2xli; SNAP-derived features in text and JSON formats; DNAproDB

Class

hydrolase-RNA

Method

X-ray (2.33 Å)

Summary

Crystal structure of the csy4-crrna complex, monoclinic form

Reference

Haurwitz RE, Jinek M, Wiedenheft B, Zhou K, Doudna JA (2010): "Sequence- and Structure-Specific RNA Processing by a Crispr Endonuclease." Science, 329, 1355. doi: 10.1126/SCIENCE.1192272.

Abstract

Many bacteria and archaea contain clustered regularly interspaced short palindromic repeats (CRISPRs) that confer resistance to invasive genetic elements.
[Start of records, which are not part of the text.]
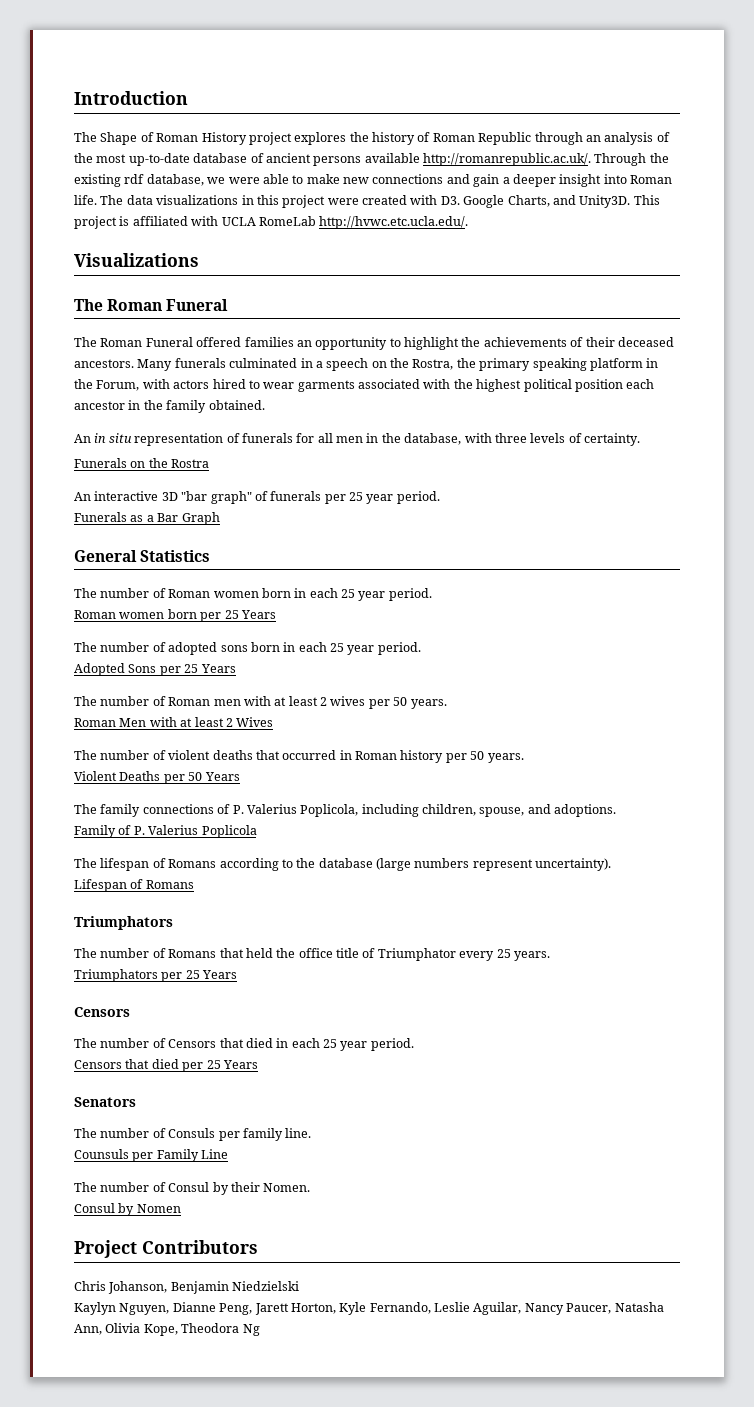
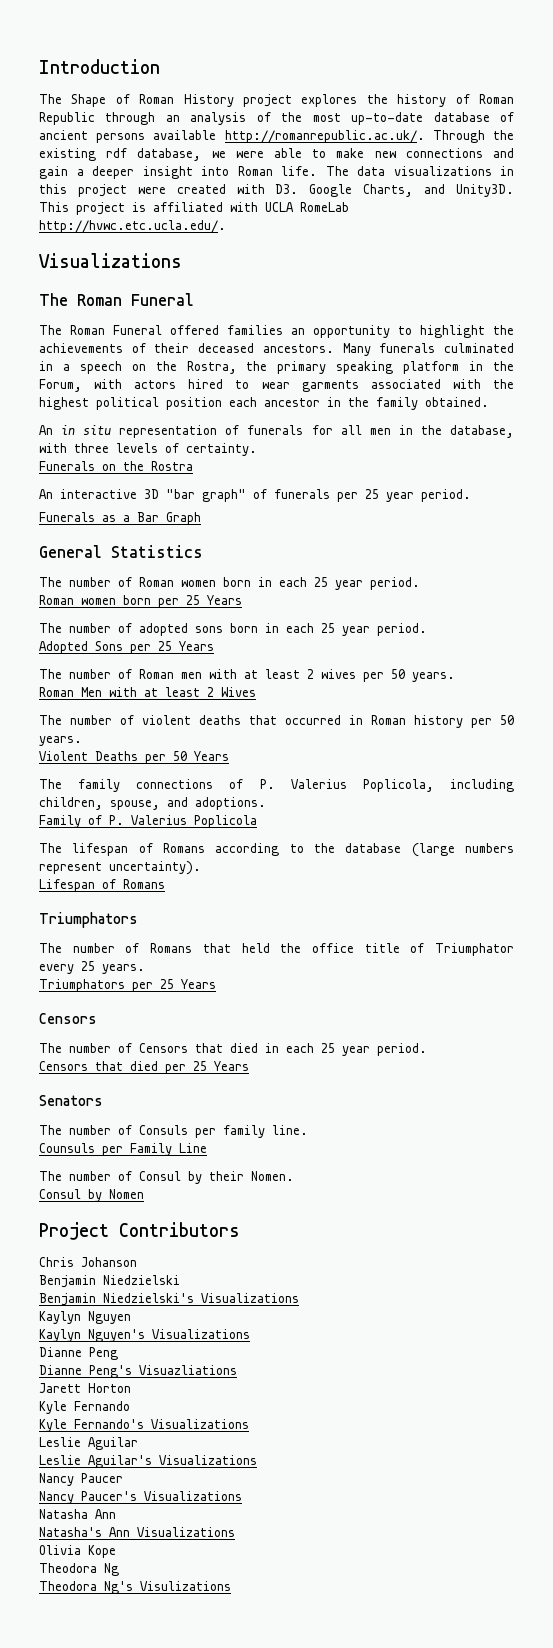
- Chris Johanson, Benjamin Niedzielski
+ Chris Johanson
+ Benjamin Niedzielski
- Kaylyn Nguyen, Dianne Peng, Jarett Horton, Kyle Fernando, Leslie Aguilar, Nancy Paucer, Natasha Ann, Olivia Kope, Theodora Ng
+ Benjamin Niedzielski's Visualizations
+ Kaylyn Nguyen
+ Kaylyn Nguyen's Visualizations
+ Dianne Peng
+ Dianne Peng's Visuazliations
+ Jarett Horton
+ Kyle Fernando
+ Kyle Fernando's Visualizations
+ Leslie Aguilar
+ Leslie Aguilar's Visualizations
+ Nancy Paucer
+ Nancy Paucer's Visualizations
+ Natasha Ann
+ Natasha's Ann Visualizations
+ Olivia Kope
+ Theodora Ng
+ Theodora Ng's Visulizations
Central to this immune system is the production of CRISPR-derived RNAs (crRNAs) after transcription of the CRISPR locus. Here, we identify the endoribonuclease (Csy4) responsible for CRISPR transcript (pre-crRNA) processing in Pseudomonas aeruginosa. A 1.8 angstrom crystal structure of Csy4 bound to its cognate RNA reveals that Csy4 makes sequence-specific interactions in the major groove of the crRNA repeat stem-loop. Together with electrostatic contacts to the phosphate backbone, these enable Csy4 to bind selectively and cleave pre-crRNAs using phylogenetically conserved serine and histidine residues in the active site. The RNA recognition mechanism identified here explains sequence- and structure-specific processing by a large family of CRISPR-specific endoribonucleases.